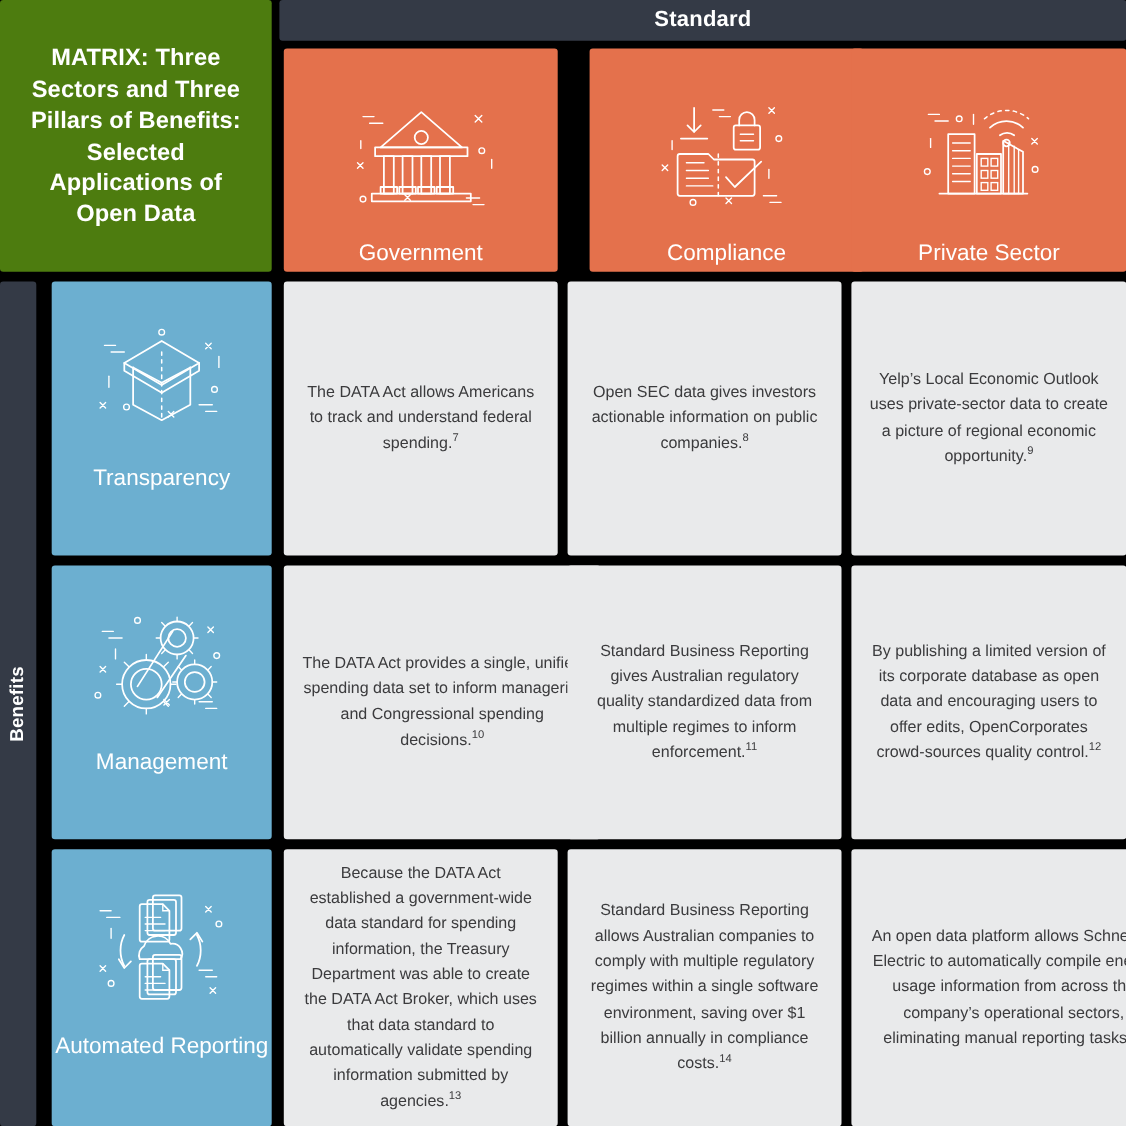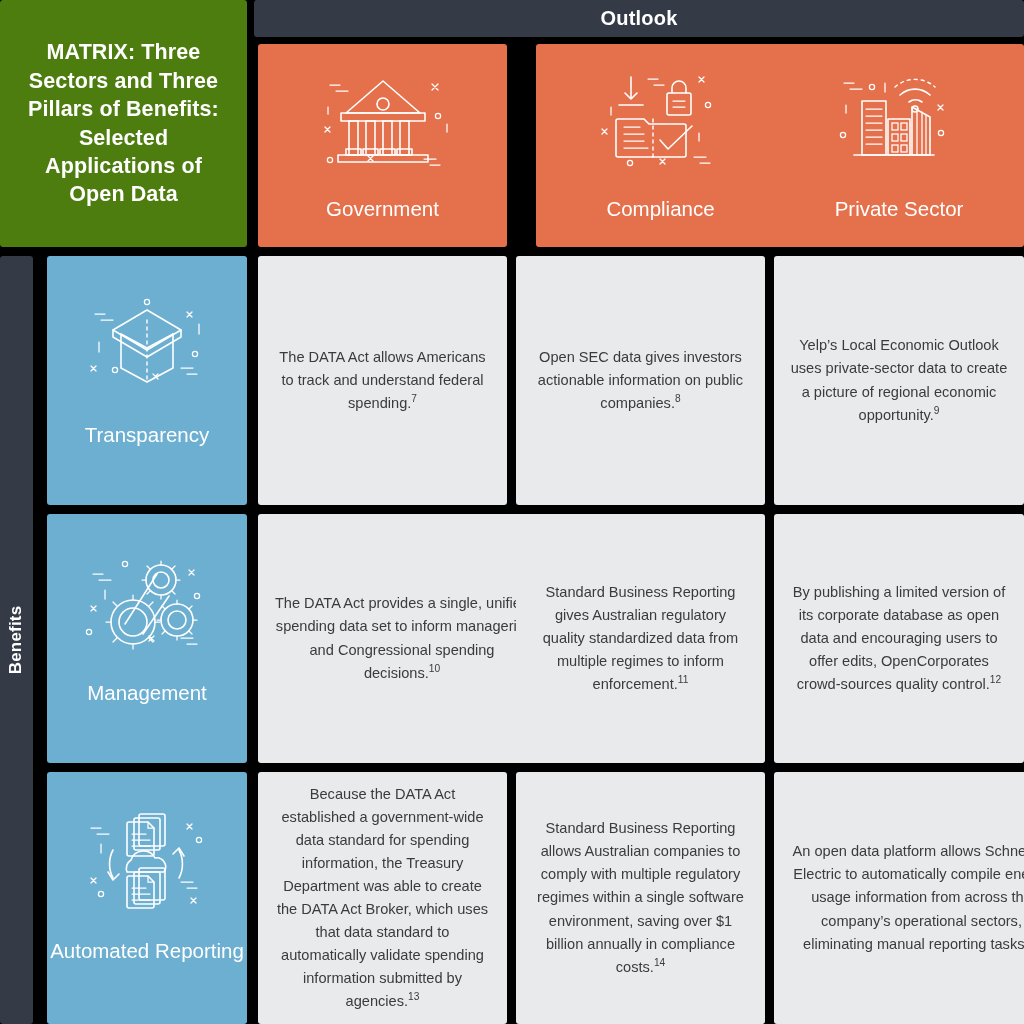--- a/index.html
+++ b/index.html
@@ -106,7 +106,7 @@
   </div>
 
   <div class="cell sectors-banner" style="left:254px; top:0px; width:770px; height:37px;">
-    <span class="sectors-text">Outlook</span>
+    <span class="sectors-text">Standard</span>
   </div>
 
   <div class="cell benefits-bar" style="left:0px; top:256px; width:33px; height:768px;">

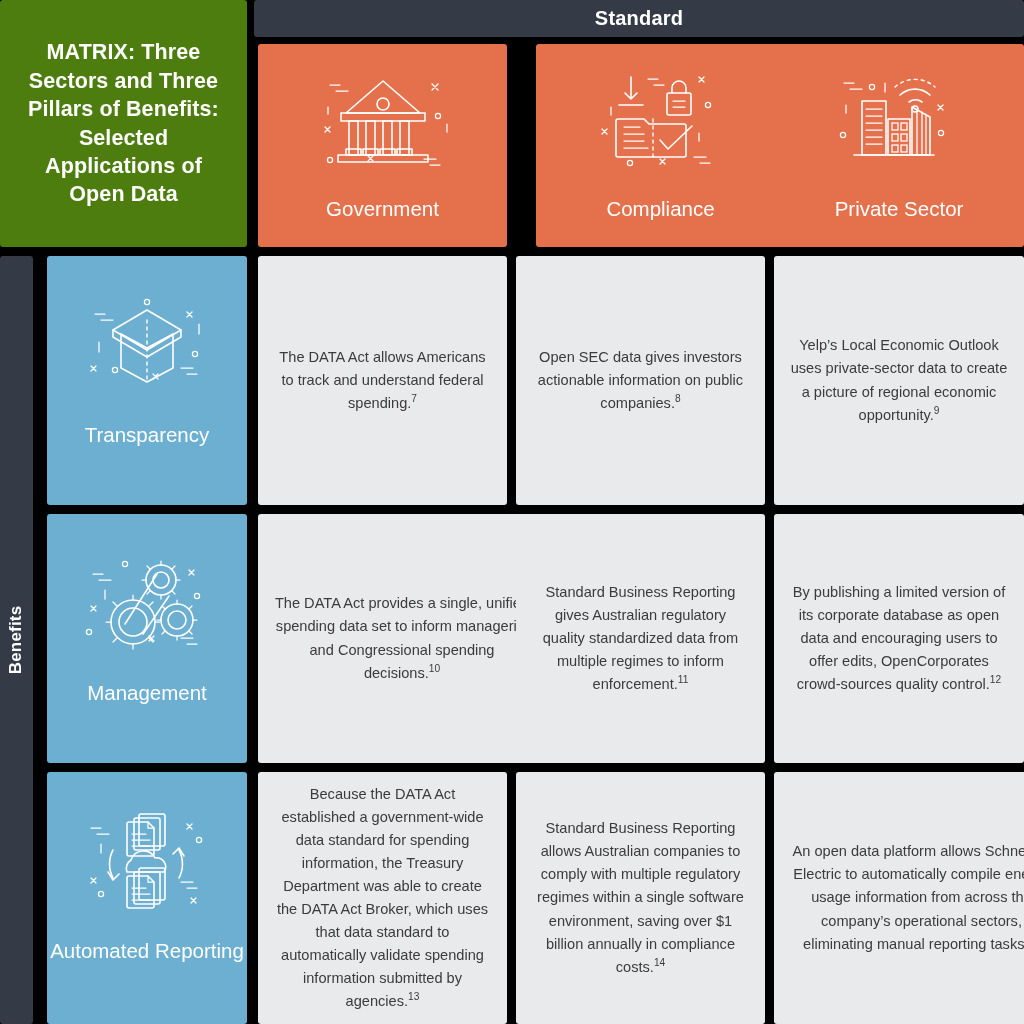--- a/index.html
+++ b/index.html
@@ -58,7 +58,7 @@
     background: #e4714c;
     display: flex; flex-direction: column;
     align-items: center; justify-content: flex-start;
-    padding-top: 15px;
+    padding-top: 36px;
   }
   .sector-head .icon-wrap { height: 112px; display:flex; align-items:center; justify-content:center; }
   .sector-label {

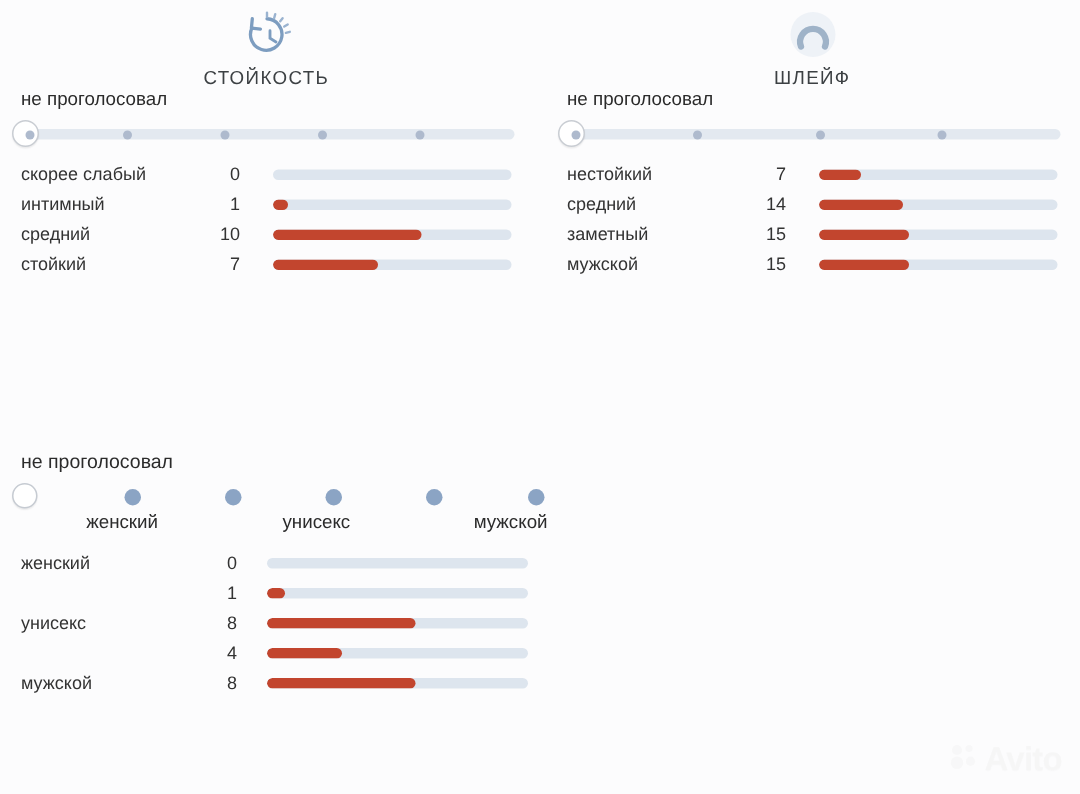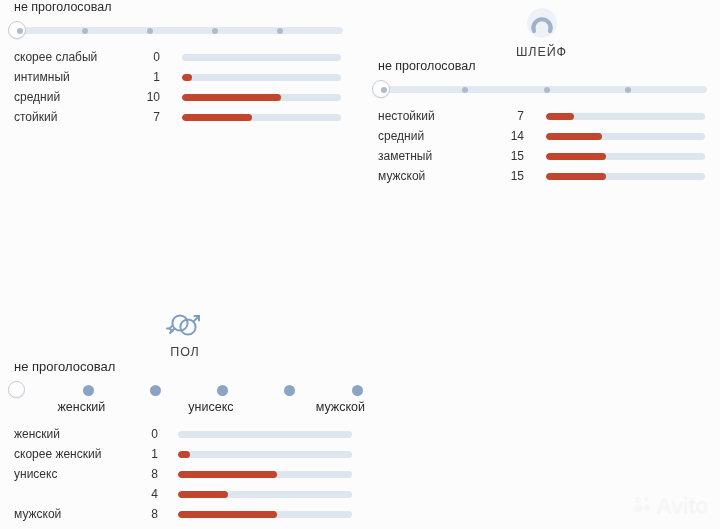--- a/index.html
+++ b/index.html
@@ -187,6 +187,25 @@
 <div class="board">
 
   <div class="panel panel-longevity">
+    <div class="panel-head">
+      <span class="panel-icon">
+        <svg width="44" height="38" viewBox="0 0 44 38">
+          <g fill="none" stroke="#7d9dc0" stroke-width="2.2" stroke-linecap="round">
+            <path d="M12 12.5 A10.5 10.5 0 1 0 22 6.5"></path>
+            <path d="M12.2 6.5 L11.6 12.8 L17.6 13.4" stroke-linejoin="round"></path>
+            <path d="M24 14.5 L24 19.5 L28 22" stroke-width="1.9"></path>
+          </g>
+          <g stroke="#9ab3d0" stroke-width="1.6" stroke-linecap="round">
+            <path d="M22 2.5 L22 5.2"></path>
+            <path d="M27.5 3.4 L26.8 6"></path>
+            <path d="M32.4 6.1 L30.8 8.2"></path>
+            <path d="M35.8 10.3 L33.5 11.7"></path>
+            <path d="M37.2 15.2 L34.6 15.9"></path>
+          </g>
+        </svg>
+      </span>
+      <div class="panel-title">СТОЙКОСТЬ</div>
+    </div>
 
     <div class="vote-area">
       <div class="vote-note">не проголосовал</div>

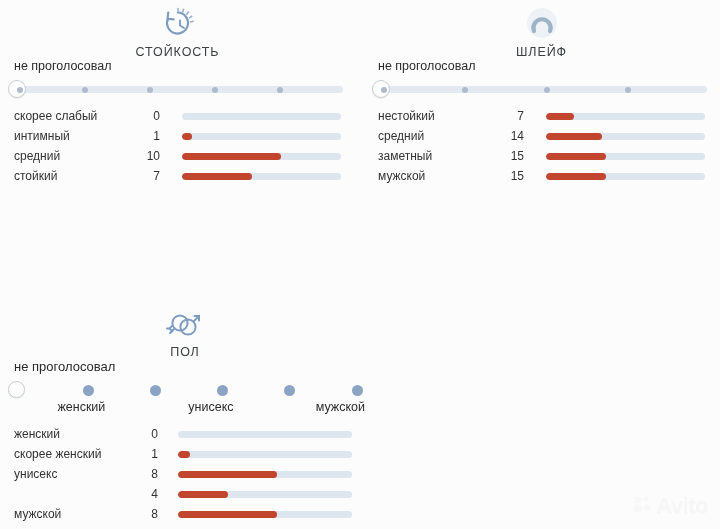--- a/index.html
+++ b/index.html
@@ -310,22 +310,6 @@
   </div>
 
   <div class="panel panel-gender">
-    <div class="panel-head">
-      <span class="panel-icon">
-        <svg width="44" height="40" viewBox="0 0 44 40">
-          <g fill="none" stroke="#7d9dc0" stroke-width="2" stroke-linecap="round">
-            <circle cx="17" cy="17" r="7.6"></circle>
-            <circle cx="25" cy="21" r="7.6"></circle>
-            <path d="M30.4 15.6 L36 10"></path>
-            <path d="M31.4 10 L36 10 L36 14.6"></path>
-            <path d="M11.6 22.4 L7 27"></path>
-            <path d="M9.4 19.6 L6.6 22.4 L9.4 25.2"></path>
-            <path d="M6.6 22.4 L4 22.4"></path>
-          </g>
-        </svg>
-      </span>
-      <div class="panel-title">ПОЛ</div>
-    </div>
 
     <div class="vote-area">
       <div class="vote-note" style="font-size:13px">не проголосовал</div>

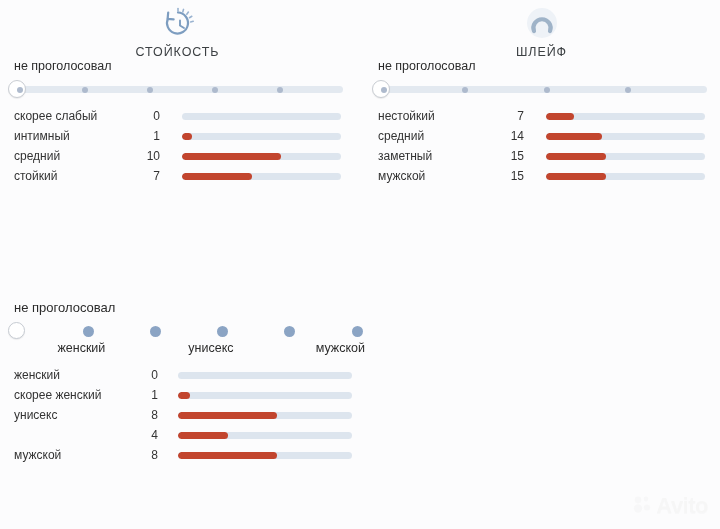--- a/index.html
+++ b/index.html
@@ -338,7 +338,6 @@
           </div>
         </div>
         <div class="row">
-          <span class="row-label">скорее женский</span>
           <span class="row-count">1</span>
           <div class="row-bar" style="background: rgb(221, 229, 238);">
             <div class="row-bar-fill" style="background: rgb(194, 69, 46); width: 7.14286%;"></div>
----
Task to complete
Write out each line above that contains the word "panel".

Answer
   <div class="panel panel-longevity">
+    <div class="panel-head">
+      <span class="panel-icon">
+      <div class="panel-title">СТОЙКОСТЬ</div>
   <div class="panel panel-gender">
-    <div class="panel-head">
-      <span class="panel-icon">
-      <div class="panel-title">ПОЛ</div>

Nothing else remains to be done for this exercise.